震える指で、ゆっくりと“YES”を押した――その瞬間。


視界が、裏返った。


***


世界は闇に溶け、その中で無数の断片が閃いた。


ノートに書かれた小さな文字。

誰かの泣き声。

倒れた椿玲奈の姿。

血のように赤い夕日。

そして――北条圭介が、無表情で何かを見下ろしていた。


「これが……“共有”……?」


自分が自分でなくなるような感覚。

けれど、蓮はまだ意識を保っていた。


突然、耳元で誰かの声が囁いた。


「ようこそ、“リプレイの中枢”へ、蓮くん」


画面の向こうに、見知らぬ人物の姿が映った。

長い髪を垂らした女子生徒。

だが、その顔ははっきりとは見えない。


「君は、すでに二つの時間を繋いだ。

ならば、次は――“本来の時間”を知る番だよ」


「……誰だ、お前は」


「私は、User_01」


「……!」


「でもそれは“最初の記憶”という意味。

本当の私は、椿玲奈。

今はもうこの世にいない記憶体だよ」


蓮は、言葉を失った。


「私の願いはただ一つ。

《24H REPLAY》の“連鎖”を止めて、誰かが未来を生きること」


映像が崩れ、蓮の意識は急激に引き戻された。


***


気がつくと、校舎の屋上にいた。


北条が心配そうにのぞき込んでいた。


「……おい、大丈夫か。
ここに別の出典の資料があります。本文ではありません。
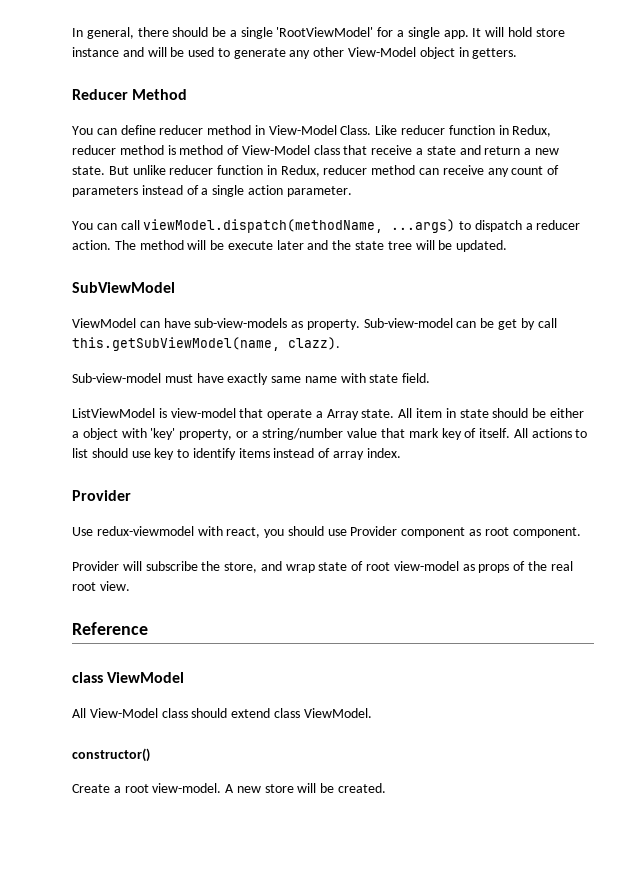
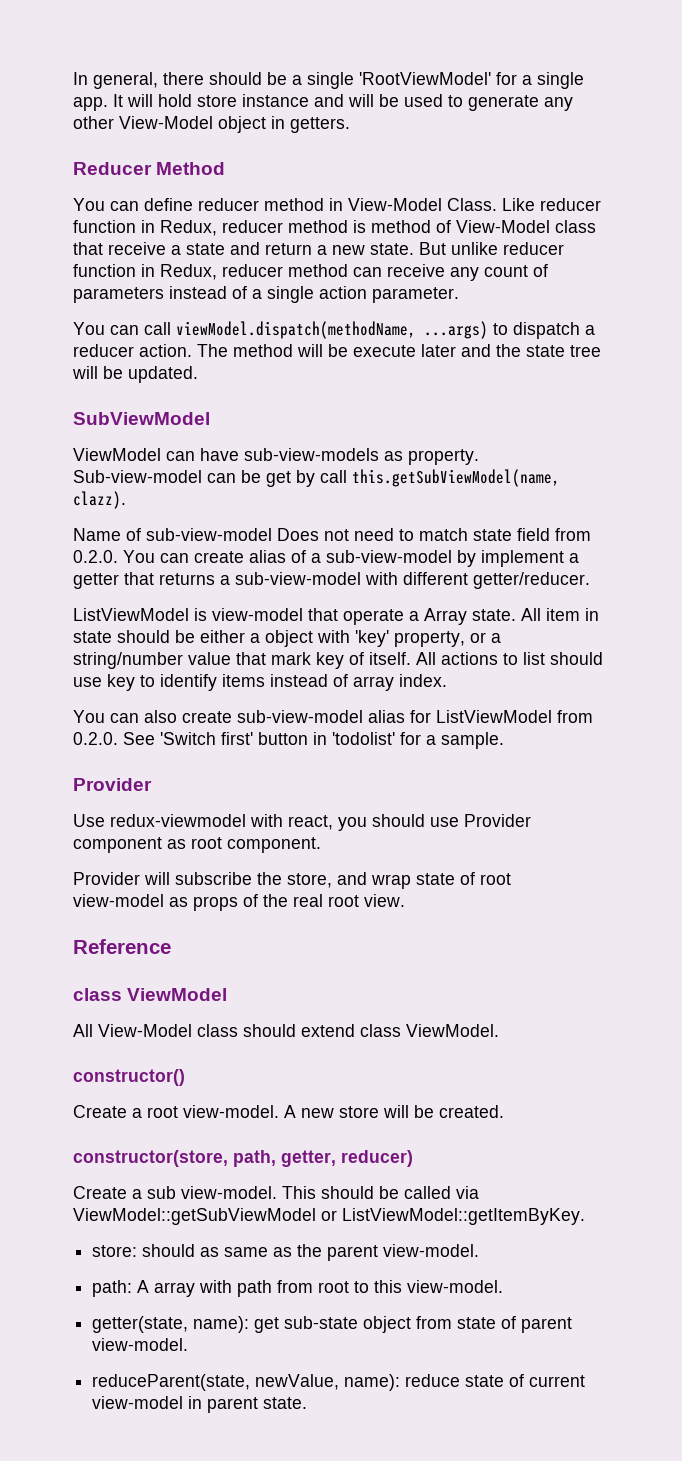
[72,373,431,385] Sub-view-model must have exactly same name with state field. -> [73,528,591,541] [73,550,579,567] [73,572,590,589] Name of sub-view-model Does not need to match state field from 0.2.0. You can create alias of a sub-view-model by implement a getter that returns a sub-view-model with different getter/reducer.
(401, 453) none -> [73,710,593,723] [73,732,504,749] // You can also create sub-view-model alias for ListViewModel from 0.2.0. See 'Switch first' button in 'todolist' for a sample.
(387, 788) none -> [73,1150,413,1167] [73,1186,479,1199] [73,1208,585,1225] [92,1244,480,1261] [92,1280,504,1297] [92,1316,573,1333] [92,1338,189,1351] [92,1374,586,1391] [92,1396,308,1413] // constructor(store, path, getter, reducer) // Create a sub view-model. This should be called via ViewModel::getSubViewModel or ListViewModel::getItemByKey. // store: should as same as the parent view-model. // path: A array with path from root to this view-model. // getter(state, name): get sub-state object from state of parent view-model. // reduceParent(state, newValue, name): reduce state of current view-model in parent state.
少しの間、意識が飛んでた」


蓮はふらつきながら立ち上がる。


「椿玲奈が……俺に、語りかけてきた」


北条の顔が曇った。


「……そうか。やっぱり、君も見たか」


「君も?」


「共有は……双方向なんだ。俺も、君の中にある“ループの真実”を垣間見た。

君が、澪を救おうと何度も足掻いていた記憶もな」


蓮は北条を見据えた。


「北条、君の目的は何なんだ。何のためにリプレイを使ってる?」


しばらく沈黙の後、北条は静かに口を開いた。


「俺は……澪を“殺す未来”を知っている」


「……なんだと?」


「そしてその未来を回避するには、アプリの“根本”を壊すしかない。

だがそれには……俺か、お前のどちらかが“完全な観測者”にならなければならないんだ」


蓮の胸に、冷たいものが落ちた。


(完全な観測者……それが“選ばれた者”の最後の姿なのか?)


「選ばれるってことは、誰かの記憶に飲まれることだ。

君は……それに耐えられるか?」


蓮は無言で拳を握りしめた。


(それでも……守りたい。澪を、誰も失わない未来を)


彼の瞳には、もう迷いはなかった。


そして次の瞬間、彼のスマホが再び光を放ち、新たな通知が届いた。


【User_04が覚醒しました】


物語は、さらなる深淵へと進み始める――。